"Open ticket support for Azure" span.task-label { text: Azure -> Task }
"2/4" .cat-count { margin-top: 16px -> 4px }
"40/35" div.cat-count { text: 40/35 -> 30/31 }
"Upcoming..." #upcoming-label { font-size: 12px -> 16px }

○ ○ ○ ○ ○ ○ ○

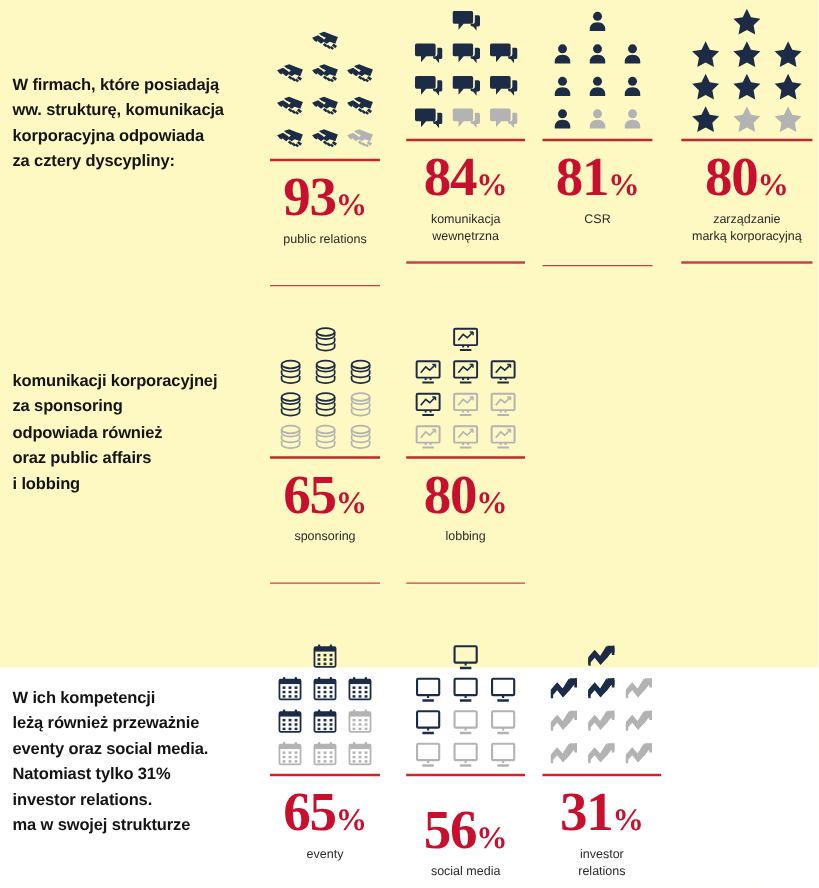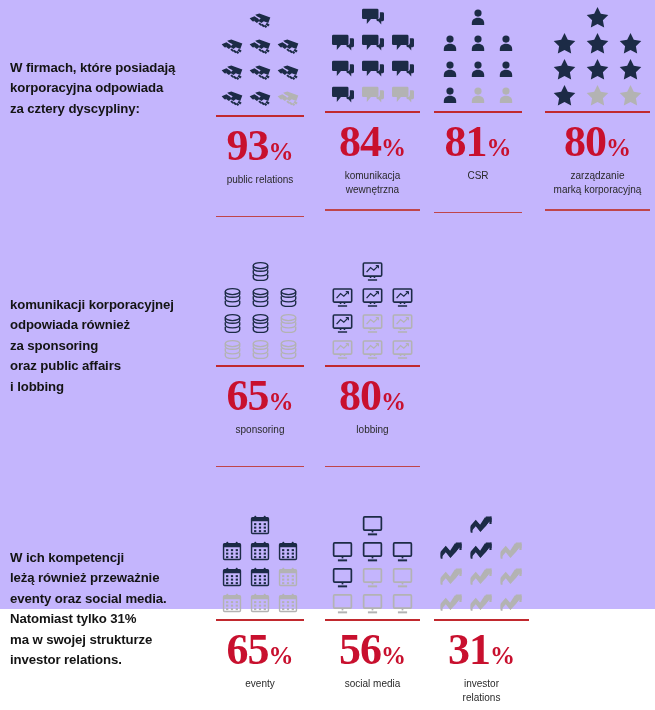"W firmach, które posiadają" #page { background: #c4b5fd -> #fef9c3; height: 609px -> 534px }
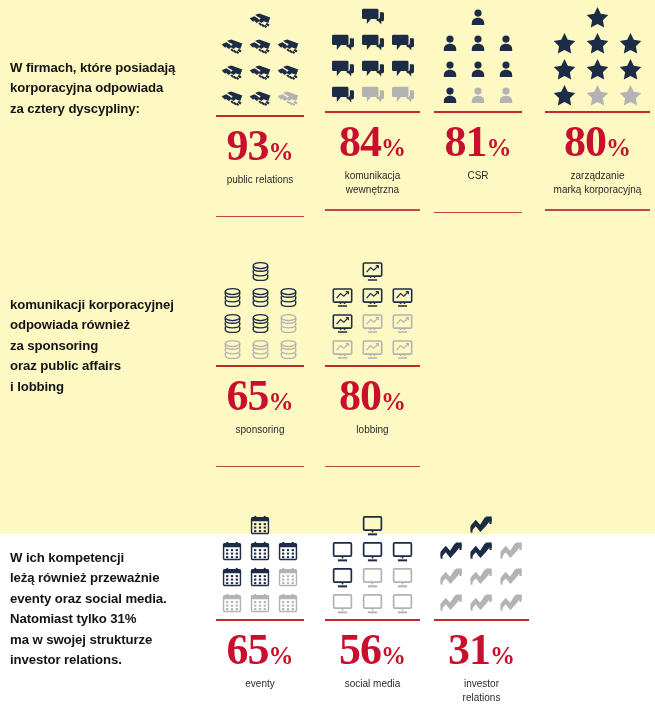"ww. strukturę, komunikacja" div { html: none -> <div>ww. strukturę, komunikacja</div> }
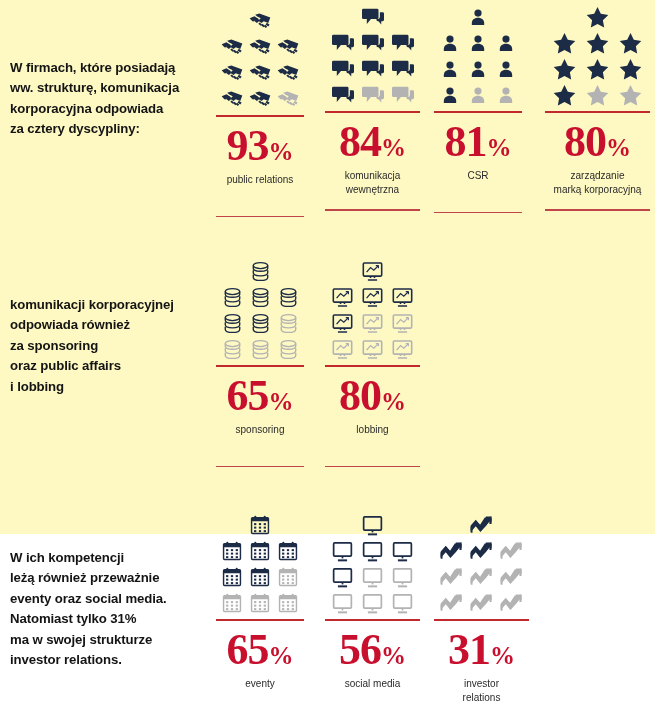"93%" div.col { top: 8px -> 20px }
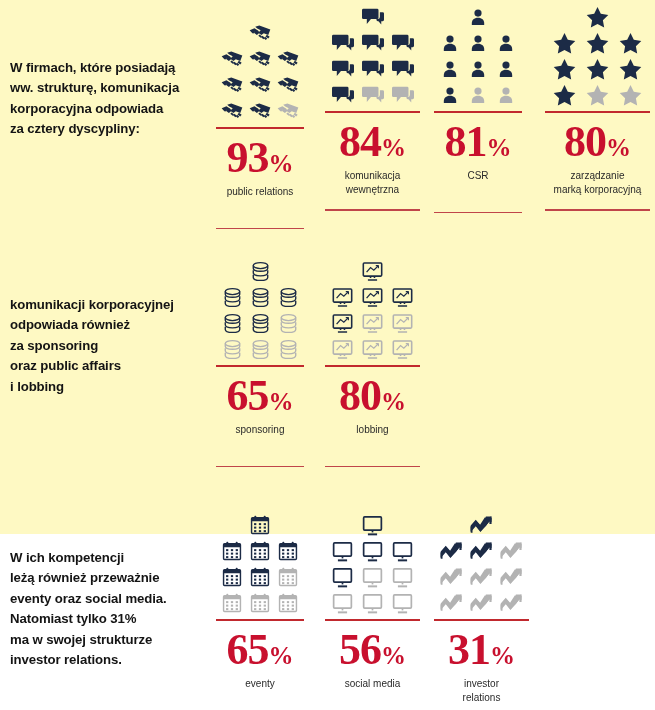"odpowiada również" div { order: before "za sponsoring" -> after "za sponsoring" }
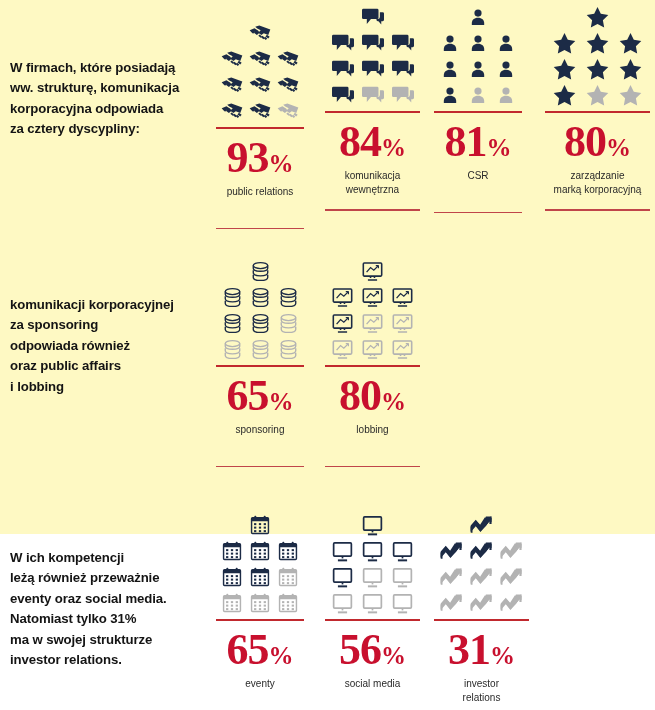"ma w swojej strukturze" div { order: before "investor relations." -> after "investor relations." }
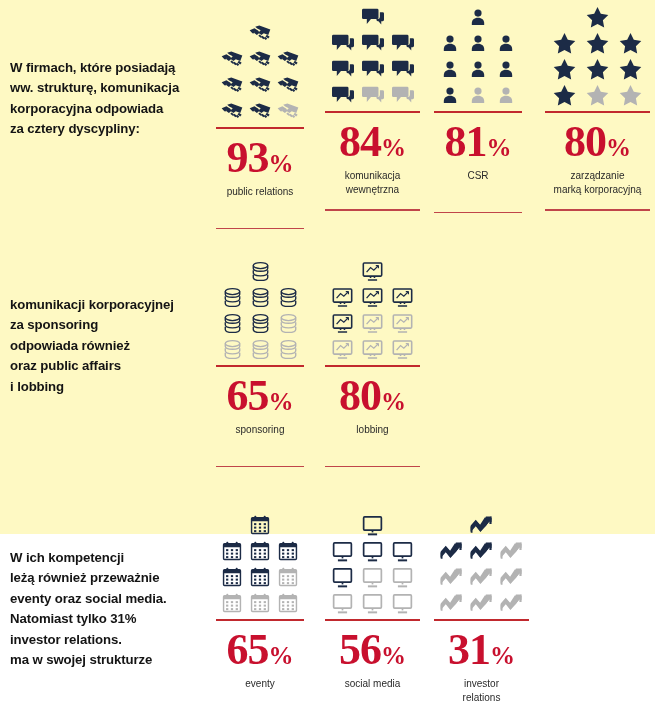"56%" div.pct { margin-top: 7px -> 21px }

○ ○ ○ ○ ○ ○ ○

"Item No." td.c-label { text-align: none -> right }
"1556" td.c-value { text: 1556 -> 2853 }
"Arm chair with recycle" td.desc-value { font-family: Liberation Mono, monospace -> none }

○ ○ ○ ○ ○ ○ ○

● **Task prompt**
Taking the records above, retype every line from the one with "ticket support for" down to the one with "font-size: 12px ->", exactly and with nothing else.

● **Solved exercise**
"Open ticket support for Azure" span.task-label { text: Azure -> Task }
"2/4" .cat-count { margin-top: 16px -> 4px }
"40/35" div.cat-count { text: 40/35 -> 30/31 }
"Upcoming..." #upcoming-label { font-size: 12px -> 16px }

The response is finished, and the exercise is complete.